- "Many of these moralizations, like the assault on smoking, may be understood as practical tactics to reduce some recently identified harm. But whether an activity flips our mental switches to the ''moral'' setting isn't just a matter of how much harm it does. We don't show contempt to the man who fails to change the batteries in his smoke alarms or takes his family on a driving vacation, both of which multiply the risk they will die in an accident. Driving a gas-guzzling Hummer is reprehensible, but driving a gas-guzzling old Volvo is not; eating a Big Mac is unconscionable, but not imported cheese or crème brûlée. The reason for these double standards is obvious: people tend to align their moralization with their own lifestyles."
- If you're going to read the article, pay attention to the moral dilemmas on the third page. They reveal a lot about our moral psychology: "People don't generally engage in moral reasoning, ... but moral rationalization: they begin with the conclusion, coughed up by an unconscious emotion, and then work backward to a plausible justification."

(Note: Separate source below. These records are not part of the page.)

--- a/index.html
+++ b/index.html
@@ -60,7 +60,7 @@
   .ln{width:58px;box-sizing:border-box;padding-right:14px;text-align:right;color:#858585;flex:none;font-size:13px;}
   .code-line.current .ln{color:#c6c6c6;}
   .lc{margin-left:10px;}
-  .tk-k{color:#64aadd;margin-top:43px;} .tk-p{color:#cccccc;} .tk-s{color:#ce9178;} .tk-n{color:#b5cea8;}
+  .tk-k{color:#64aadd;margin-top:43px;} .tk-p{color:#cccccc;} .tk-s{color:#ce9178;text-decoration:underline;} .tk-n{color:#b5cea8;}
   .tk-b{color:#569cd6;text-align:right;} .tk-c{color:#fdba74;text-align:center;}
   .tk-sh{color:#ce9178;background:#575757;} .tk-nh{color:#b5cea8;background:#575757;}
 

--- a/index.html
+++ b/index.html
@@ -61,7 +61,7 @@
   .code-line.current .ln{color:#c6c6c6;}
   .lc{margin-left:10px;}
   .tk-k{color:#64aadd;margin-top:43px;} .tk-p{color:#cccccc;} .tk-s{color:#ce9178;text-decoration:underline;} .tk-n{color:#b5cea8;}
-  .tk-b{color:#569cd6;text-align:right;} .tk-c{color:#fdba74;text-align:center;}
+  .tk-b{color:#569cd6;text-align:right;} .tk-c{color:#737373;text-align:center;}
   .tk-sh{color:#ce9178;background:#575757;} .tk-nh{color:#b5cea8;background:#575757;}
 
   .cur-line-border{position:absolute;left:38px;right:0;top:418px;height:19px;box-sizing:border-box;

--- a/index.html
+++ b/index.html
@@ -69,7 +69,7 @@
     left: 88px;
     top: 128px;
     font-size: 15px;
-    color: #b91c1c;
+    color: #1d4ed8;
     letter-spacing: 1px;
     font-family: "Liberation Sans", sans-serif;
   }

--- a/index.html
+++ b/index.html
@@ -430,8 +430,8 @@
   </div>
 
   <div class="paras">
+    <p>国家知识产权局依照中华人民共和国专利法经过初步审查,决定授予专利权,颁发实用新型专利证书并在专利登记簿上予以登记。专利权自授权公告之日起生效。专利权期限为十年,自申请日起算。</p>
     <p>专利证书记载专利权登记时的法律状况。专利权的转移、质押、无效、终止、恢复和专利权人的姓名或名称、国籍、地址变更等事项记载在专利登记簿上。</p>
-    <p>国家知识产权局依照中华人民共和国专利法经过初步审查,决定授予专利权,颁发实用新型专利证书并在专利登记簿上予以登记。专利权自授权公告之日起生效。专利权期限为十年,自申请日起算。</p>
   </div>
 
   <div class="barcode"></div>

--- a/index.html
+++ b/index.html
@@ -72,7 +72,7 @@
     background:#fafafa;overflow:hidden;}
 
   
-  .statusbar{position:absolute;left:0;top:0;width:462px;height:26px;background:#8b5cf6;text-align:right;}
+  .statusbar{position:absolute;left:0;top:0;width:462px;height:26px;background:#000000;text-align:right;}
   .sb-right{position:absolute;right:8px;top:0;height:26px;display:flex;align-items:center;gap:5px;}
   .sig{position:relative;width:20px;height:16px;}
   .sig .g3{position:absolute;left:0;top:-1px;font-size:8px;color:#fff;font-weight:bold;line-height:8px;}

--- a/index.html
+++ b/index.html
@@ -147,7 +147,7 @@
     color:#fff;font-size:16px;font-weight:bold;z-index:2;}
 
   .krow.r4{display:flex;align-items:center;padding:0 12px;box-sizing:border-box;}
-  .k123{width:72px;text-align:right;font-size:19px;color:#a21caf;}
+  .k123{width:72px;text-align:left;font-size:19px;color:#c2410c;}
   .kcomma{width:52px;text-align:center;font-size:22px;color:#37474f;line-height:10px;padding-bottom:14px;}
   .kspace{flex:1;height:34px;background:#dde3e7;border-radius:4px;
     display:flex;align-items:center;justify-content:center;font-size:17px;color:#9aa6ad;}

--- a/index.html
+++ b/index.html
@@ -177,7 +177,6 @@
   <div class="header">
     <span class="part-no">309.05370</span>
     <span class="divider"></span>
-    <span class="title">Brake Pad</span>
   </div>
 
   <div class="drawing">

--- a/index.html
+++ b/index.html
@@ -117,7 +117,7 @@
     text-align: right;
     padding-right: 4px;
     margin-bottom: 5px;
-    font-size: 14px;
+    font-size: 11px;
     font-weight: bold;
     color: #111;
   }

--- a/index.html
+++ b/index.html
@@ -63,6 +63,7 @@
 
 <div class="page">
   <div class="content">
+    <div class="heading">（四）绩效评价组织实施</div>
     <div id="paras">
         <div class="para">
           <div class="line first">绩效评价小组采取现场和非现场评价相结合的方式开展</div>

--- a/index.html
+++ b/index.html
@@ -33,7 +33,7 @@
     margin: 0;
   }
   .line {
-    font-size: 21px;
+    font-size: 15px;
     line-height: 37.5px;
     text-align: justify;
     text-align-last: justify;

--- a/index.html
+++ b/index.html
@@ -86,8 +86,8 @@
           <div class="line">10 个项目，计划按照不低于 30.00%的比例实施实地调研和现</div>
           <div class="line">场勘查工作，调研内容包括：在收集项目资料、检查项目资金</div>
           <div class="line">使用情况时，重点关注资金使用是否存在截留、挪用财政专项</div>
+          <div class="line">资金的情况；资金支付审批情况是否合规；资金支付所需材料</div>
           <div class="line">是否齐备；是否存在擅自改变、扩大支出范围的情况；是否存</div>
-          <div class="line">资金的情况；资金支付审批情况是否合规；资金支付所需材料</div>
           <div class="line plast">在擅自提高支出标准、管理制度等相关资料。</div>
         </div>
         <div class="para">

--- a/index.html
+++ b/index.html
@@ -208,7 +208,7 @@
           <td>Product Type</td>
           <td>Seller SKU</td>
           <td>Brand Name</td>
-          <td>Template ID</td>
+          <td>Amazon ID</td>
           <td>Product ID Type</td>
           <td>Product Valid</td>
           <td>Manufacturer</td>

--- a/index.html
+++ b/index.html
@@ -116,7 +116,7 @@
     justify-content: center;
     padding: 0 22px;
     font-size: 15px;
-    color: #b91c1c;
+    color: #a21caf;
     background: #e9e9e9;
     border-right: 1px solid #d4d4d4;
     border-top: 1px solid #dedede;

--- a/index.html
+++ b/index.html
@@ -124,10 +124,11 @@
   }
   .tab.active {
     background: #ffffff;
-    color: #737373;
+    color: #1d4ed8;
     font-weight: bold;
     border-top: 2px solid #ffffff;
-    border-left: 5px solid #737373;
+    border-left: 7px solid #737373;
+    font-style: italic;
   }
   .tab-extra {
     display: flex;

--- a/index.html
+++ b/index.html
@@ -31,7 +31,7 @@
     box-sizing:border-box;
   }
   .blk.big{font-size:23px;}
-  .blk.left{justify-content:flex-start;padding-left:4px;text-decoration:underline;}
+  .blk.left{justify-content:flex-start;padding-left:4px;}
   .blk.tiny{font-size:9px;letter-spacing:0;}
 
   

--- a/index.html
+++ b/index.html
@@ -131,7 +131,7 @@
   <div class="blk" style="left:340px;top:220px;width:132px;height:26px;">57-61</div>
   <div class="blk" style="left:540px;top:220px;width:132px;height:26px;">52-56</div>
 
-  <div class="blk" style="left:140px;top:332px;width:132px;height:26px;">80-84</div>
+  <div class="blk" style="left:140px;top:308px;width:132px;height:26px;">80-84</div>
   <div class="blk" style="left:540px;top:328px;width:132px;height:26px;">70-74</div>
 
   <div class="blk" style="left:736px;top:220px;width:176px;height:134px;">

- Pinker goes into the physical psychology of moral judgments including the trolley dilemma. Different parts of the brain light up when making the moral judgment between throwing a fat man in front of the trolley barreling toward 5 unsuspecting victims, than when considering pulling a switch that will amount in about the same outcome. Three areas light up in the former: (1) "implicated in emotions about other people", (2) "implicated in ongoing mental computation (including nonmoral reasoning, like deciding whether to get somewhere by plane or train)", and (3) "an evolutionarily ancient strip lying at the base of the inner surface of each cerebral hemisphere, registers a conflict between an urge coming from one part of the brain and an advisory coming from another." In the latter, however, only the second area lit up, which "corroborate Greene's theory that our nonutilitarian intuitions come from the victory of an emotional impulse over a cost-benefit analysis."
- In listening to the radio show (at about 8:00 into the broadcast) Pinker answers an interesting question about war, implying that the way we do war, with kinship metaphors and communal meals, are ways of brainwashing people into thinking that they're fighting for their clan or family, rather than "a more abstract entity called the nation-state."
- The morality of certain issues, like homosexuality, is amoralized over time, and amoral issues of the past are now moralized; take smoking for example.
- Five ways to moralize: Purity (vs. Contamination), Group Loyalty/Conformity to Norms, Avoidance of Harm, Fairness, and Deference to Authority. Interestingly, Left wingers tend to appeal more to Avoidance of Harm and Fairness, whereas conservatives favor Purity, Group Loyalty, and Deference to Authority...
- One caller on the radio show poses the question of whether this is a more convincing approach for justifying morality than an appeal to something like a divine edict. Pinker, in his response says, "I don't think that Traditional religion is a viable source for morality." Rather, the more convincing source of morality lies in "rational interchangeability of perspectives (23:47)." He even implies that there is a higher standard for morality than the Bible, citing different contradictory commands in the bible in which we make a moral judgment one way or the other.
If there's one thing that this teaches us, it's that morality's origin is at least gray. Enough questions surround this topic to conclude that humility should be the name of the game. In any moral question, and in the questions surrounding the nature of morality itself, it must be assumed that you could be wrong.
Another point worth raising: morality, evolutionary or a result of something else, serves a purpose and is part of our make up for a reason. And morality for morality's sake seems an unlikely reason. As people began facing social pressures rather than environmental pressures as the primary obstacle to survival, we began to possess a negative reaction to behavior that compromised the community upon which humanity came to rely.
This is interesting, because it implies that morality is highly reasonable. And being reasonable has its benefits. We can talk about it in concrete (as concrete as concrete, at least) terms, and get out of our dogmatic bubbles when talking about "right" and "wrong."
And if morality has evolutionary origins, that hints that our existence in a community has a synergistic effect. We wouldn't evolve with socio-philic emotions hard wired within if it didn't benefit the species in some way to exist in community. And that offers a bit of hope, I suppose.
1 comment:
I have great respect and admiration for what you're purporting as an attitude toward morality. Granted you are communicating this via Pinker, still my point remains. Morality seems to fall into a category of relativistic conjectures on activity. Different people take different means to identify their morals and then create (or try to create) a community around them that will be like what they have formulated as reasonable morals.
I couldn't agree more that the Bible is bad grounds for building morality. Namely because it tells a story and I'd argue it's not a story to an ends of discovering morality. I actually think that the decline of our culture could be two-fold. One, insistence that anything goes. Two, insistence that there is ONE moral standard.
Morals don't answer lots of questions. Like connection of value with actions. Morals don't tell us what value we tie to actions. Some people say they are loving when they are in fact mean. Morals will not reveal the ill of what they connect with love.
You've actually spurred me to think on morality much more than I have in the past. I have grown from dissatisfaction in the discussion of morality to desiring to purge the institution from my life. Not sure what that means, but it's like if I had something in my digestive system that my body knows should not be there cause it will bring me death.